Decir que no a un socio también puede resultar un problema. En este sentido, Bachrach dice que los socios tienen que tener química, objetivos comunes y complementariedad: “En general, cuando uno arranca una sociedad esas tres cosas están, pero ¿qué pasa si los objetivos empiezan a cambiar? Lo ideal es juntarse cada seis meses y medir estos parámetros. A veces es doloroso, pero cambian, no hay que dramatizar“.
La pareja también es una sociedad. Daniel Furcci, abogado, 39 años, preferiría pasar el domingo desparramado en su sillón de plumas justo debajo del aire acondicionado en 22 °C, pero su esposa, Paula Mondí, diseñadora, 32 años, no para de hacer planes. “Él dice que no frenamos un minuto y para mí no hacemos casi nada.
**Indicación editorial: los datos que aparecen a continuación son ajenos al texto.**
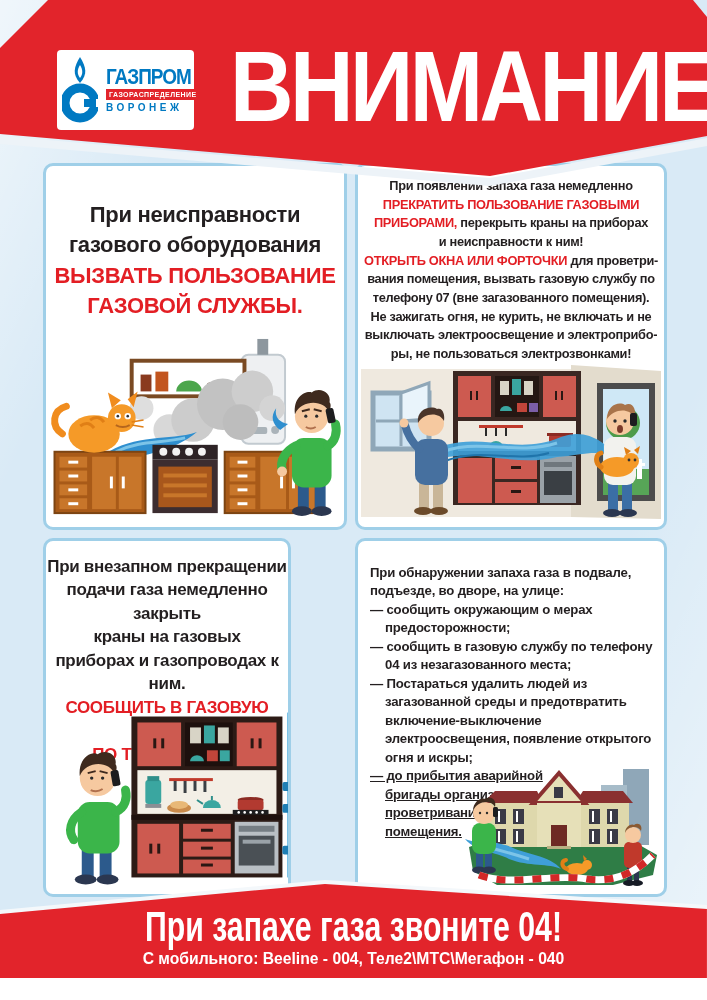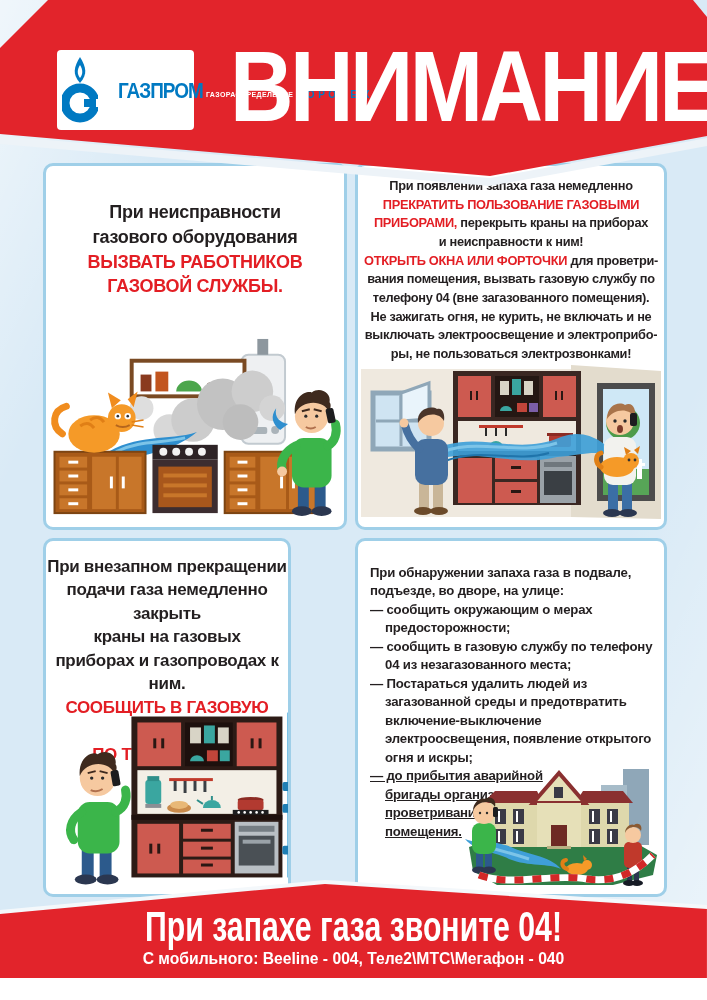--- a/index.html
+++ b/index.html
@@ -22,7 +22,7 @@
     background:#fff;border-radius:4px;display:flex;align-items:center;padding:4px 5px;box-sizing:border-box;
   }
   .logo-mark{flex:0 0 36px;height:70px;}
-  .logo-text{display:flex;align-items:flex-end;margin-left:20px;}
+  .logo-text{display:flex;flex-direction:column;align-items:flex-start;margin-left:8px;}
   .logo-brand{color:#0079c2;font-weight:bold;font-size:19px;letter-spacing:-1px;line-height:1;transform:scaleY(1.15);transform-origin:left center;}
   .logo-sub{background:#e2242b;color:#fff;font-weight:bold;font-size:7px;letter-spacing:.4px;padding:2px 3px;margin-top:3px;line-height:1;}
   .logo-city{color:#0079c2;font-weight:bold;font-size:10px;letter-spacing:3.5px;margin-top:3px;line-height:1;}

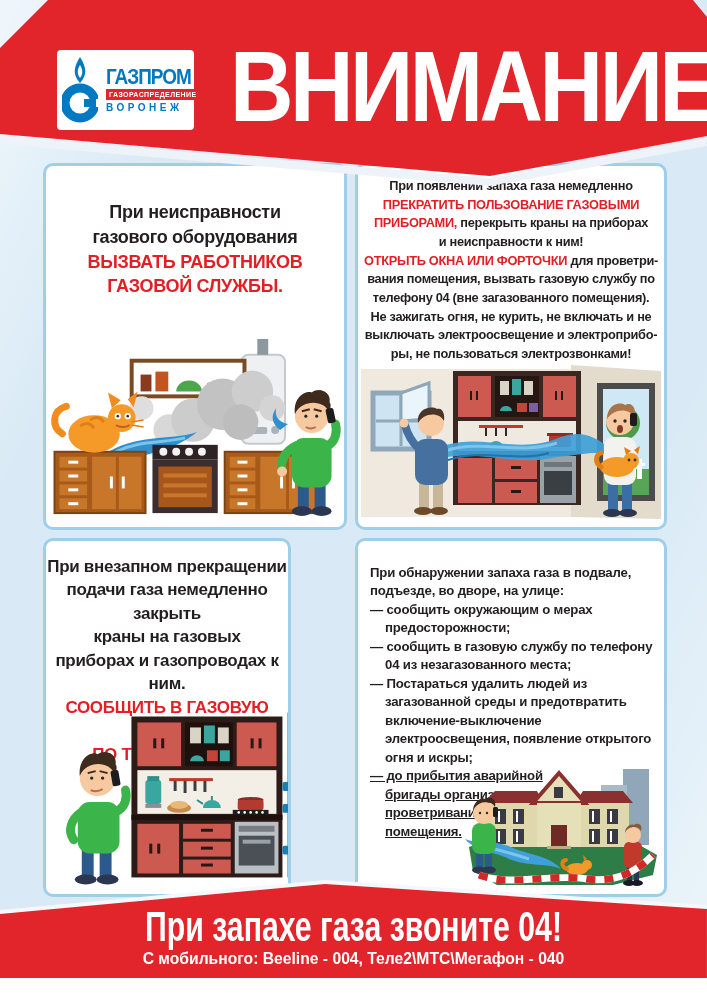--- a/index.html
+++ b/index.html
@@ -39,7 +39,7 @@
   .panel-2{left:355px;top:163px;width:312px;height:367px;}
   .panel-3{left:43px;top:538px;width:248px;height:359px;}
   .panel-4{left:355px;top:538px;width:312px;height:359px;}
-  .big-text{margin-top:34px;text-align:center;font-weight:bold;font-size:18px;line-height:1.38;color:#231f20;letter-spacing:-0.3px;}
+  .big-text{margin-top:34px;text-align:center;font-weight:bold;font-size:22px;line-height:1.38;color:#231f20;letter-spacing:-0.3px;}
   .panel-3 .big-text{margin-top:14px;font-size:17px;}
   .red{color:#e31e24;}
   .small-text{margin-top:11px;text-align:center;font-weight:bold;font-size:12.8px;line-height:1.46;color:#231f20;letter-spacing:-0.3px;white-space:nowrap;}

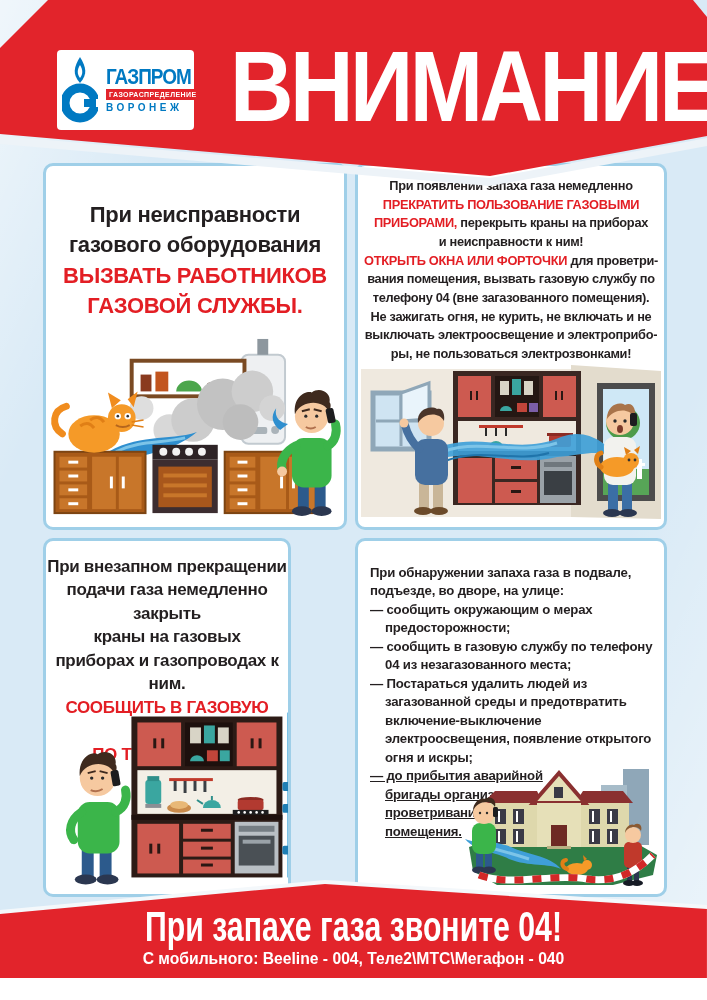--- a/index.html
+++ b/index.html
@@ -94,7 +94,7 @@
     <div class="big-text">
       <div>При неисправности</div>
       <div>газового оборудования</div>
-      <div class="red">ВЫЗВАТЬ РАБОТНИКОВ</div>
+      <div class="red">ВЫЗВАТЬ ПОЛЬЗОВАНИЕ</div>
       <div class="red">ГАЗОВОЙ СЛУЖБЫ.</div>
     </div>
     <svg class="illus illus1" viewBox="0 0 300 190">

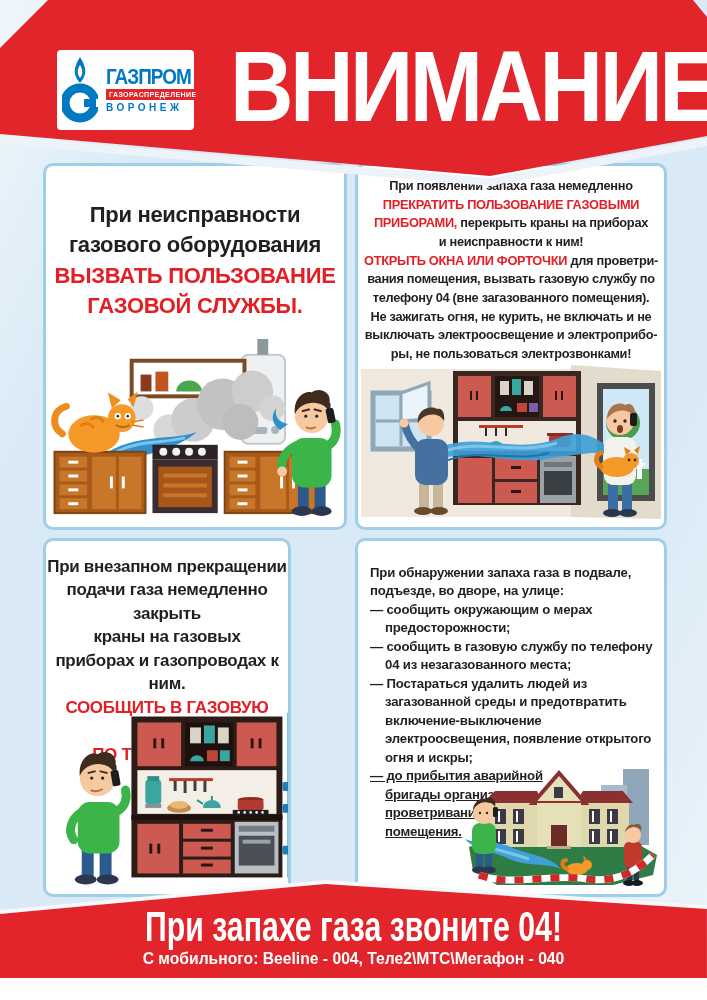--- a/index.html
+++ b/index.html
@@ -207,7 +207,7 @@
       <div>и неисправности к ним!</div>
       <div><span class="red">ОТКРЫТЬ ОКНА ИЛИ ФОРТОЧКИ</span><span> для проветри-</span></div>
       <div>вания помещения, вызвать газовую службу по</div>
-      <div>телефону 04 (вне загазованного помещения).</div>
+      <div>телефону 07 (вне загазованного помещения).</div>
       <div>Не зажигать огня, не курить, не включать и не</div>
       <div>выключать электроосвещение и электроприбо-</div>
       <div>ры, не пользоваться электрозвонками!</div>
Es cierto que es mucho más tranquilo que yo, pero también es cierto que organizo o acepto planes que nos gusten de verdad a los dos“, dice ella. Él no dice nada, hasta que un día dice y discuten, y durante unas semanas ella no lo incluye en planes y él descansa, pero esto nunca dura demasiado y todo vuelve a ser como era: Daniel acumulando noes.
“Me cuesta plantarme y sostener el no ante mis hijas (Luna, de 9 años, y Vida, de 5) cuando estoy muy cansado, por trabajo o por el día en sí. En esos momentos, no mido las consecuencias“, dice Martín Vacaralli, publicista, 44 años. Claudia Romero es doctora en Educación de la Universidad Complutense de Madrid y directora del Área Educación de la Universidad Di Tella; plantea que a los niños se les debe postular un no desvinculado del miedo: “Decir que no como forma de prohibición y disciplinamiento quedó viejo porque es inútil. El no educativo se ha resignificado y es el que permite otras posibilidades. «De este modo no» o «ahora no, pero…»; resulta más trabajoso, pero así aparecen alternativas. Negar en este sentido tiene que ver con la libertad“.
“Lo más importante que aprendí a hacer después de los cuarenta años fue a decir no cuando es no“, contó alguna vez Gabriel García Márquez. Tal vez tenía razón.